Version difference data:
──────────

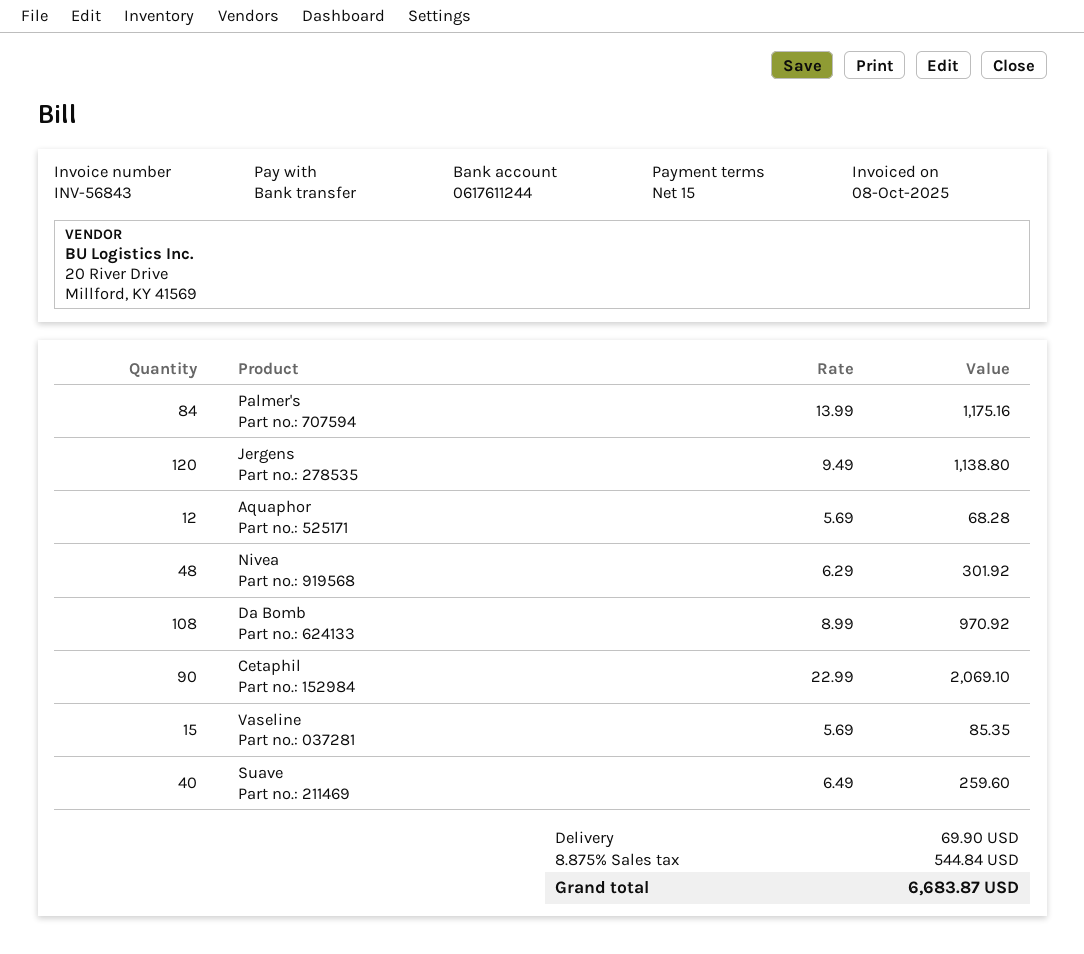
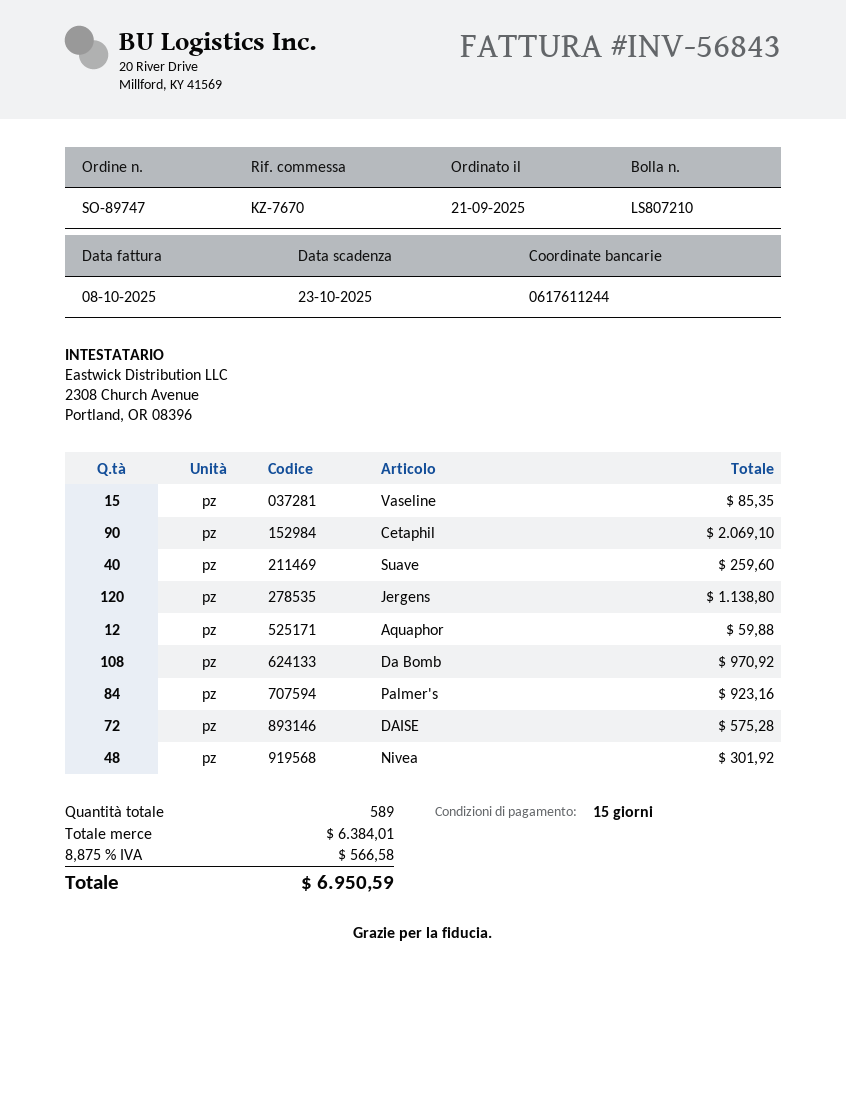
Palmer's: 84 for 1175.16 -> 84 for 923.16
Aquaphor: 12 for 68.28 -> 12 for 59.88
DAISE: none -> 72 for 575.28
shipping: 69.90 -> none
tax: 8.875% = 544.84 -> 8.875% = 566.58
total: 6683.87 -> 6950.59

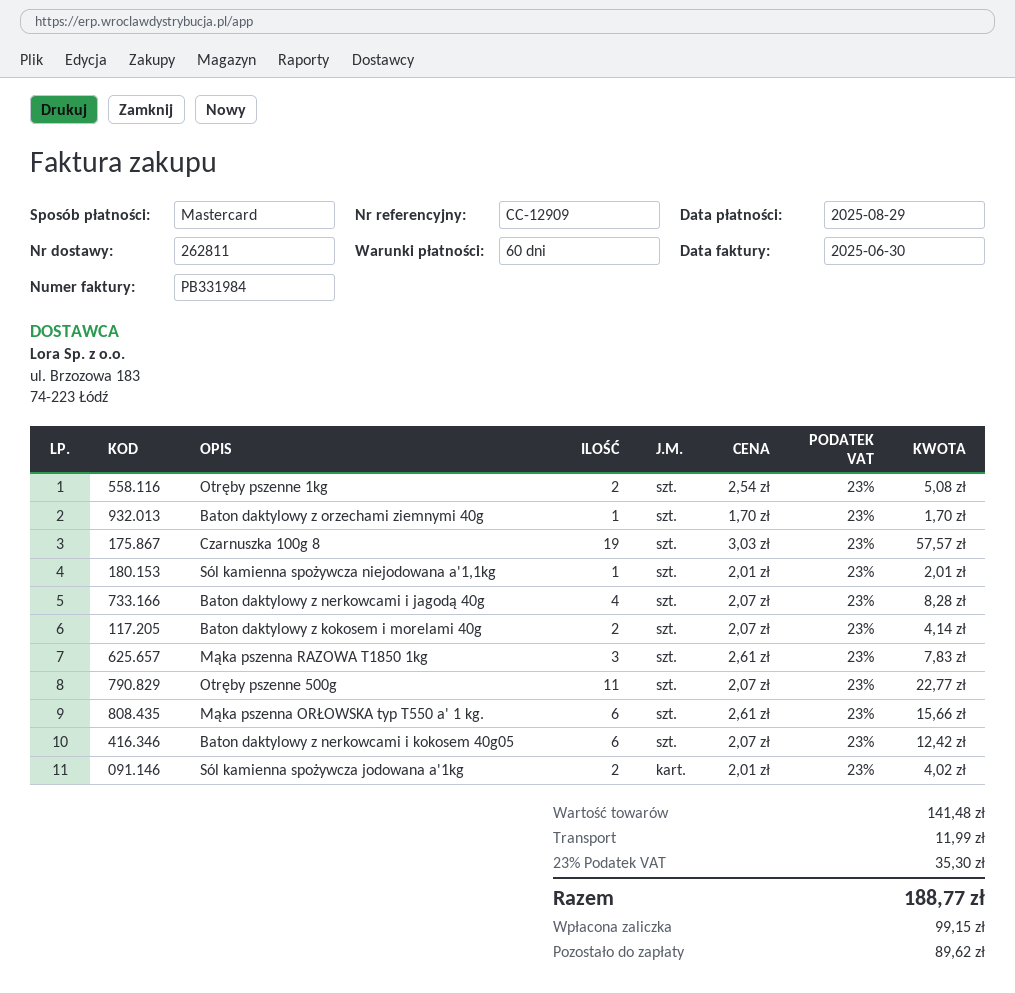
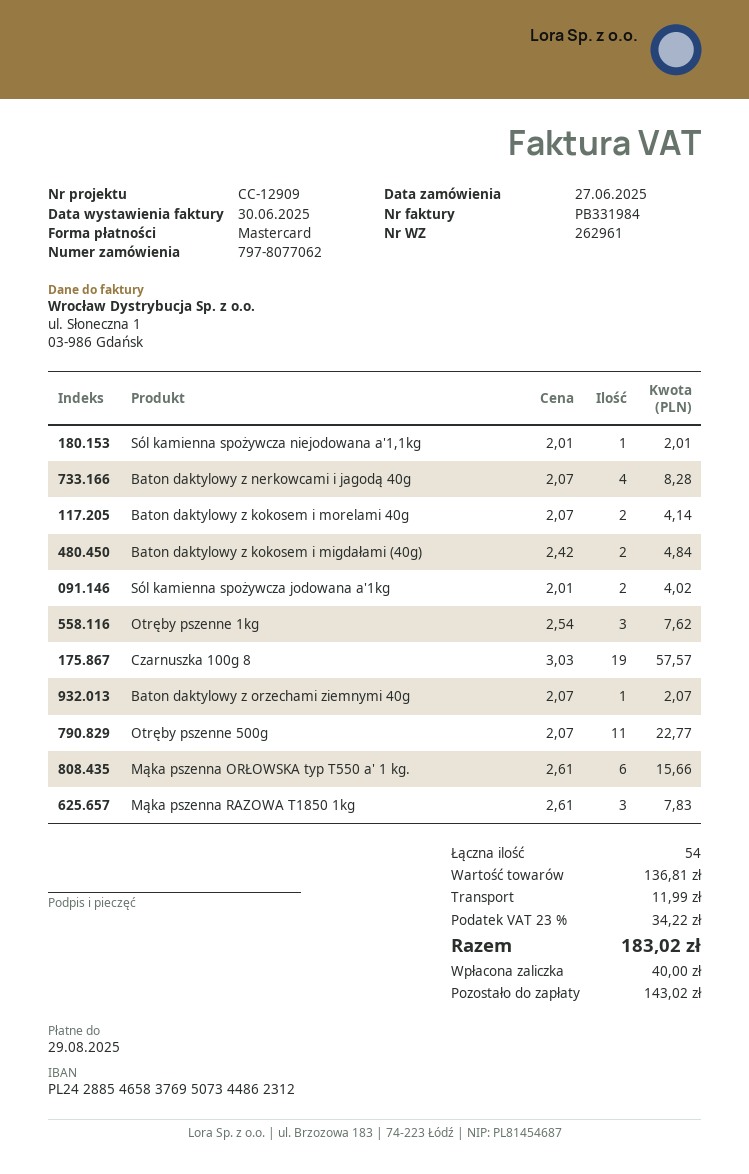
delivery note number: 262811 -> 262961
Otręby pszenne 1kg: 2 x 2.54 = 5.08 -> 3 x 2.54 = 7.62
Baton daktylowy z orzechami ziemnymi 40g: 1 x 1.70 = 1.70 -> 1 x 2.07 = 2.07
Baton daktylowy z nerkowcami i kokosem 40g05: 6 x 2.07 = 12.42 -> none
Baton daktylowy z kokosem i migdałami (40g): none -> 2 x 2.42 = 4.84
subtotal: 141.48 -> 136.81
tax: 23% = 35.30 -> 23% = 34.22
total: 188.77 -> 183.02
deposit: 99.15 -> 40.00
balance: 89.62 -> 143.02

──────────

## What needs to be done
Go through the records and show every line with the string "kokosem" in it.

## Answer to this exercise
Baton daktylowy z nerkowcami i kokosem 40g05: 6 x 2.07 = 12.42 -> none
Baton daktylowy z kokosem i migdałami (40g): none -> 2 x 2.42 = 4.84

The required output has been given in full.